Liquid biopsy is a minimally invasive approach that provides important information regarding the tumor progression through the analysis of peripheral blood allowing real-time monitoring of the patient. Liquid biopsy is mainly based on the analysis of circulating tumor cells (CTCs) and extracellular tumor DNA (ctDNA). The analysis of single CTCs provides the possibility to elucidate the various mechanisms underlying the heterogeneity of cancer cells within the patient as well as those of tumor progression.
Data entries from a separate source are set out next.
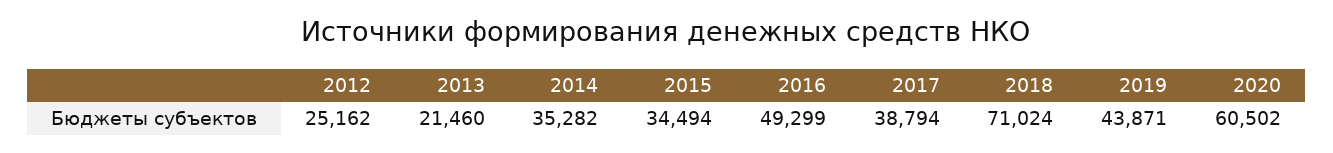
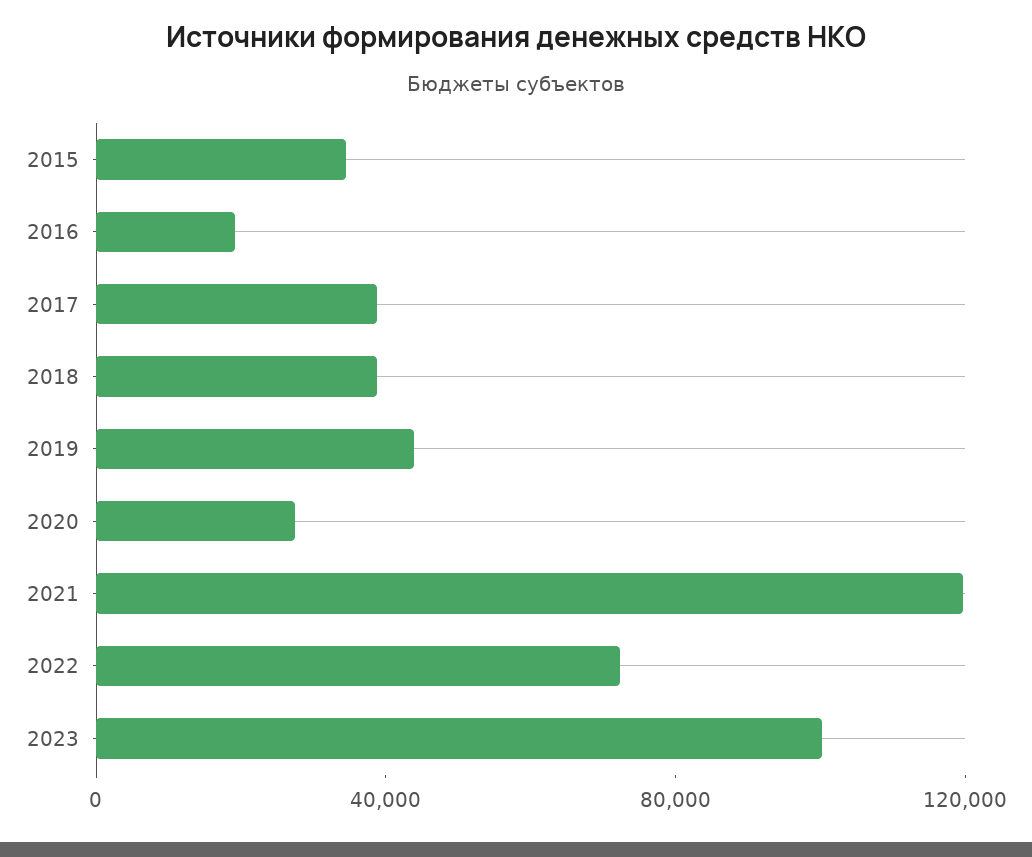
2012: 25162 -> none
2013: 21460 -> none
2014: 35282 -> none
2016: 49299 -> 20000
2018: 71024 -> 40000
2020: 60502 -> 30000
2021: none -> 120000
2022: none -> 70000
2023: none -> 100000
The detection of mutations in liquid biopsy samples (ctDNA and CTCs) requires highly sensitive techniques due to the low frequency of mutated alleles in the total wild-type background.
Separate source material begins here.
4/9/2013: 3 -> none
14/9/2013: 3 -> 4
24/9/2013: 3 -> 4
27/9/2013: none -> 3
In the present PhD thesis, we initially developed and analytically validated a novel, highly sensitive and specific ESR1-NAPA assay for the detection of four ESR1 mutations (Y537S, Y537C, Y537N and D538G). The ESR1-NAPA assay is based on the combination of: (a) a NaME-PrO step to eliminate the wild-type DNA, (b) an ARMS-PCR step for detection of the four ESR1 mutations separately, and 3) a real-time PCR-melting curve analysis step. The assay was further applied in ER+ breast cancer (BrCa) primary tumour tissues (FFPEs), non-cancerous breast tissues (mammoplasties), and pairs of liquid biopsy samples (CTCs and paired plasma-ctDNA) obtained at different time points from 8 ER+ metastatic breast cancer patients. In the plasma-ctDNA, ESR1 mutations were not identified at the baseline, whereas the D538G mutation was detected during the follow-up period at five consecutive time points in one patient. In the CTCs, only the Y537C mutation was detected in one patient sample at the baseline. A direct comparison of the ESR1-NAPA assay with the drop-off ddPCR using 32 identical plasma ctDNA samples gave a concordance of 90.6%.
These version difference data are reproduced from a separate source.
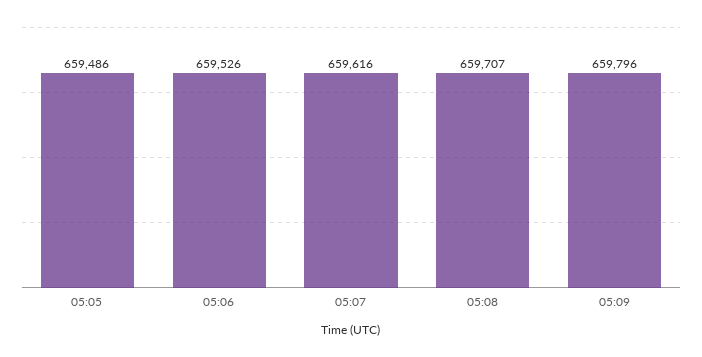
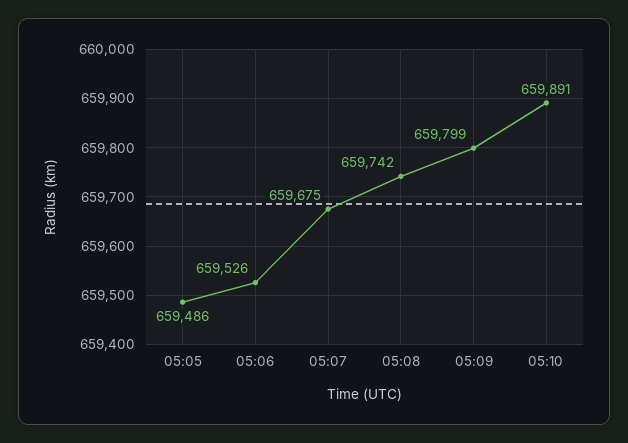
05:07: 659616 -> 659675
05:08: 659707 -> 659742
05:09: 659796 -> 659799
05:10: none -> 659891

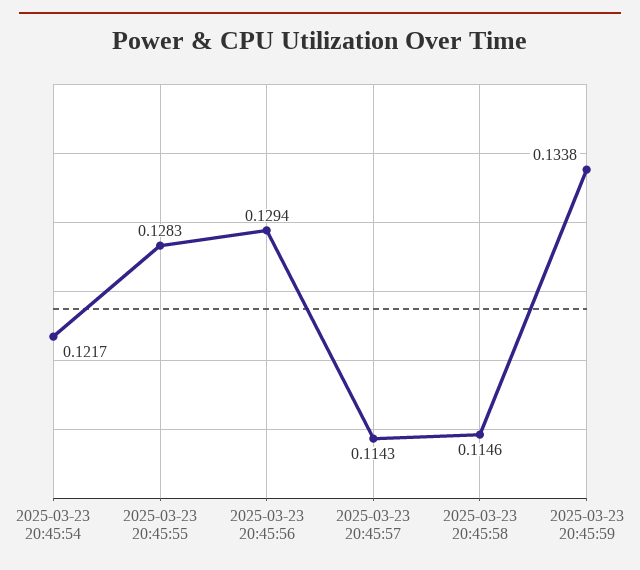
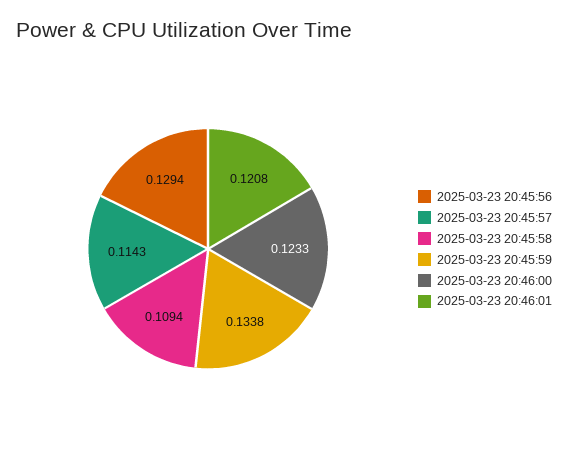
2025-03-23 20:45:54: 0.1217 -> none
2025-03-23 20:45:55: 0.1283 -> none
2025-03-23 20:45:58: 0.1146 -> 0.1094
2025-03-23 20:46:00: none -> 0.1233
2025-03-23 20:46:01: none -> 0.1208

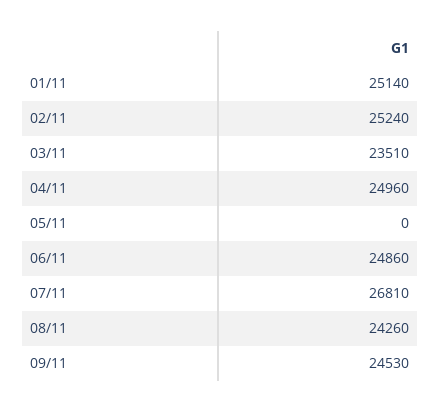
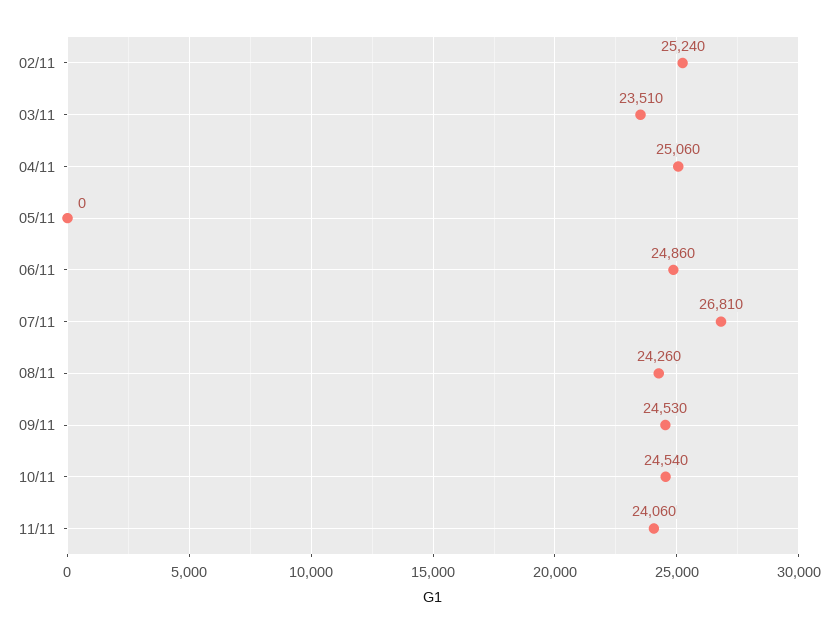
01/11: 25140 -> none
04/11: 24960 -> 25060
10/11: none -> 24540
11/11: none -> 24060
Furthermore, we performed for the first time a comprehensive liquid biopsy analysis for 13 patients all diagnosed with early breast cancer, based on a long-term follow-up. Our analysis was based on CTC enumeration, CTC phenotypic characterization and molecular monitoring of CTCs at the gene expression, DNA mutation and DNA methylation level, and on corresponding plasma cell-free DNA for DNA mutation and DNA methylation markers. Our results indicate that a comprehensive liquid biopsy analysis provides valuable and important information for the therapeutic management of breast cancer patients since it is a unique way to shed light into the black box that was sealed till now between the information taken from the primary tumor and from a distant metastatic site. Our results demonstrate that liquid biopsy analysis could reveal the presence of MRD years before the appearance of clinically detectable metastatic disease and progression of disease.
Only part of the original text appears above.